Targeting Same Customer

Still other executives moan that there are too many companies targeting the same customer.

Consider the plight of Lasermed Inc. By the time this tiny, 3-year-old Costa Mesa company produced its first opthalmic laser system last year, President Jack Baldridge recalled, at least a half dozen companies were already selling comparable products. Unable to distinguish itself from the pack, Lasermed was forced into filing for a Chapter 11 reorganization earlier this month.

Although bankruptcies aren't common among laser companies, neither are big operating profits. In fact, the profits earned last year by Coherent and Israel-based Laser Industries, two of the giants in the market, are considered the rare exceptions in a sea of otherwise red ink.

Despite the meager profits, stiff competition and potential for bankruptcy, dozens of laser companies are still betting that big bucks await those able to survive the laser's slow-arriving surge.

Several reasons are cited for this persistent optimism.

One is the still-huge potential market for medical lasers. Currently analysts estimate that about 65% of the laser sales are for eye treatments, leaving a vast, untapped source of future sales in other medical specialties.

According to a research report from Swergold, Chefitz, lasers could be used in 40% of the 11.5 million hospital surgeries in the United States. Currently, it is estimated to be used in less than 10% of hospital surgeries.
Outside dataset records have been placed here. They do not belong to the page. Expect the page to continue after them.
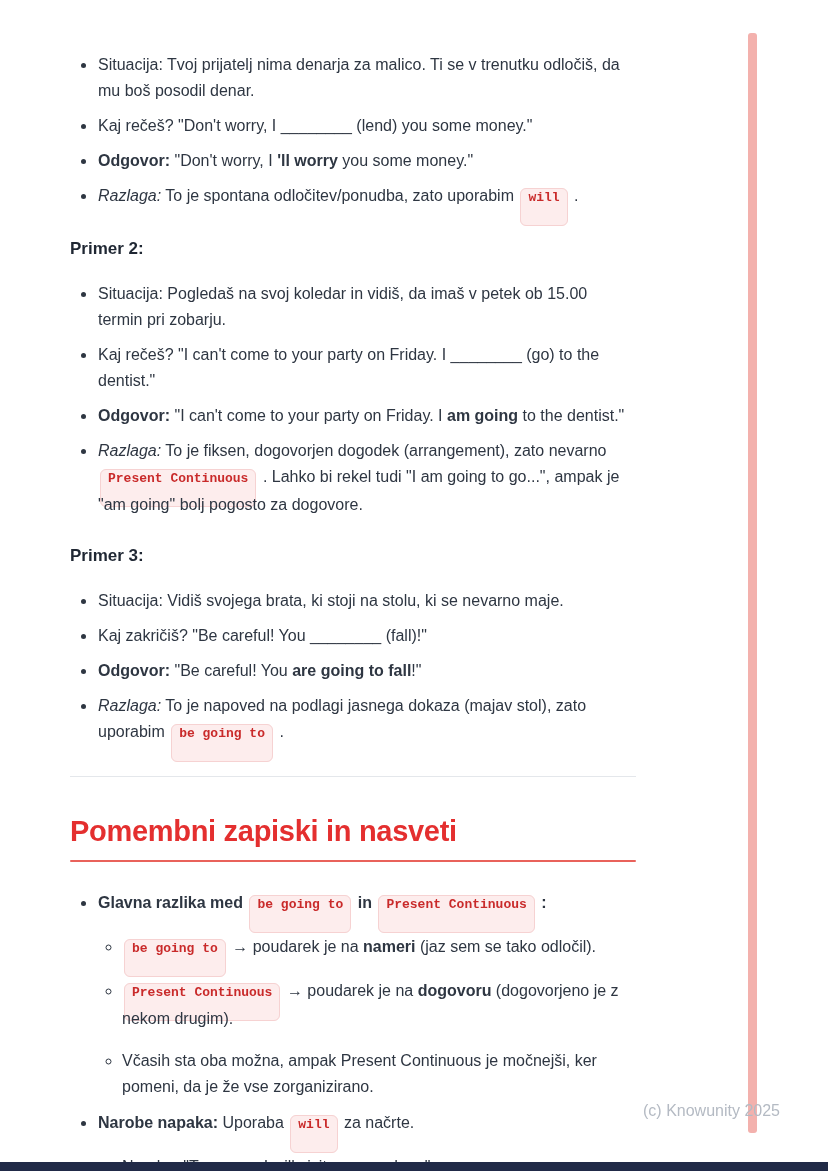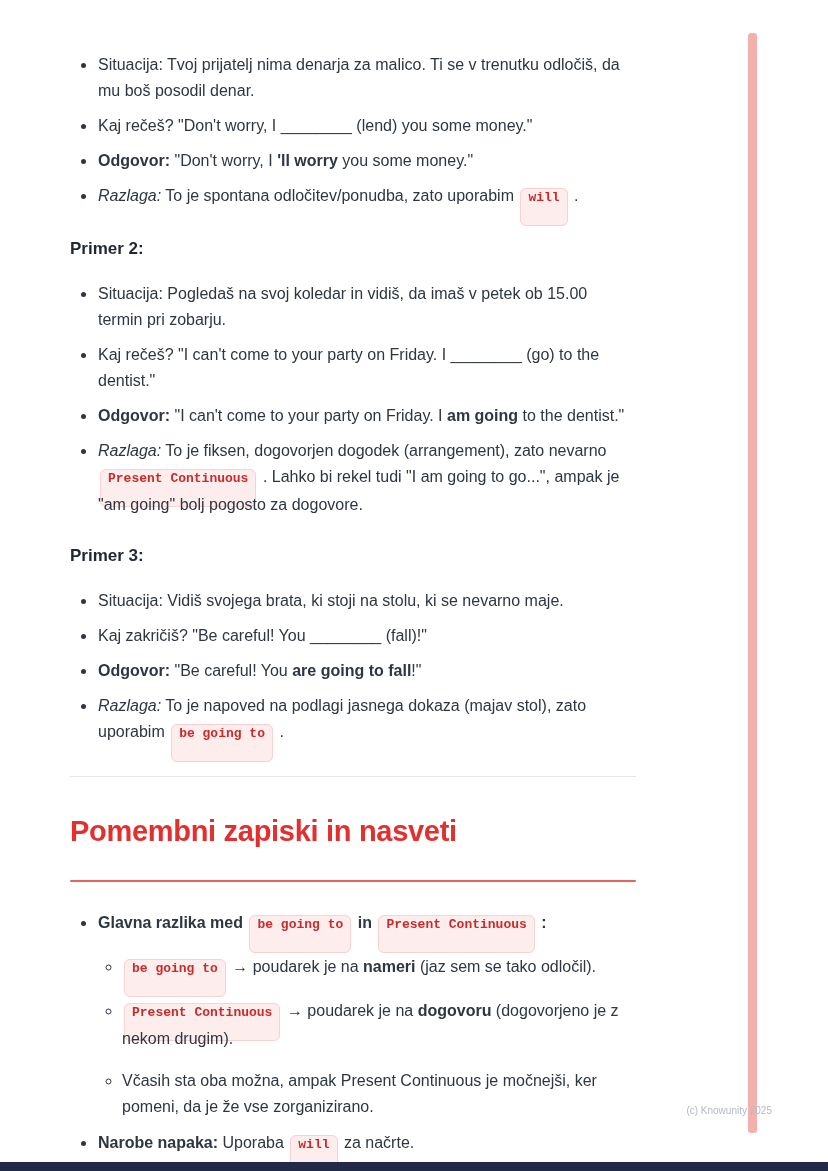--- a/index.html
+++ b/index.html
@@ -45,7 +45,7 @@
   h1.big-heading{
     font-size:29px;line-height:36px;font-weight:700;
     color:var(--accent-red);letter-spacing:-0.3px;
-    margin:36px 0 31px 0;
+    margin:36px 0 11px 0;
   }
   .heading-rule{
     height:2px;background:var(--heading-underline);

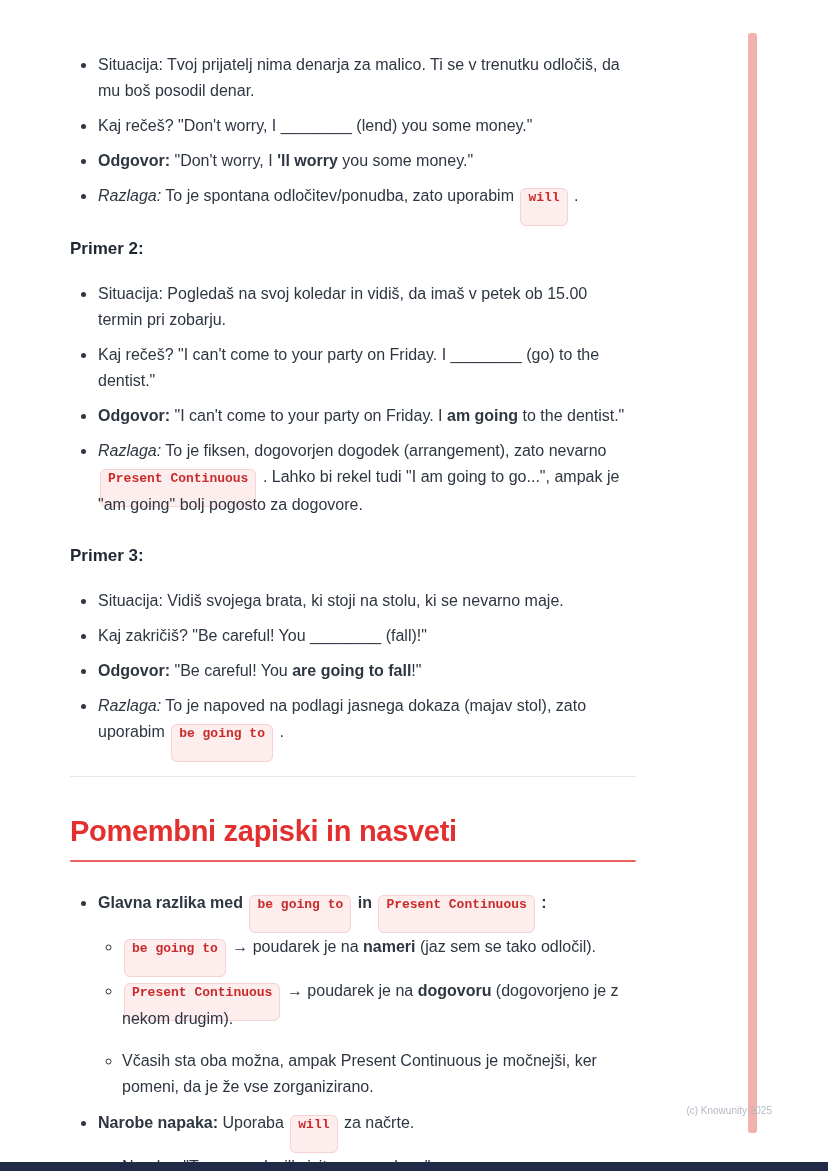--- a/index.html
+++ b/index.html
@@ -69,8 +69,8 @@
     background:var(--edge-strip);border-radius:3px;
   }
   .footer-credit{
-    position:absolute;right:56px;bottom:54px;
-    font-size:10px;line-height:12px;color:var(--footer-text);
+    position:absolute;right:48px;bottom:54px;
+    font-size:16px;line-height:12px;color:var(--footer-text);
     z-index:2;
   }
   .bottom-bar{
Furthermore, the report projects that one-third of the nation's 60,000 physician offices should be considered prime candidates for a laser system. Analysts estimate that substantially fewer than 10% of the country's doctors have lasers in their offices now.

Wide-Open Market

Another source of optimism is the highly fragmented and openly competitive market among laser manufacturers.

Although the companies range from subsidiaries of such well-heeled drug companies as Johnson & Johnson, Squibb, Bausch & Lomb and American Hospital Supply, to clusters of starry-eyed engineers such as those who formed Directed Energy Inc. in Irvine and Laserscope in Santa Clara, the market is still considered wide-open to both the current players and future entrants.

Still another reason stems from government and insurance company efforts to clamp down on soaring health-care costs by imposing reimbursement ceilings for most medical procedures.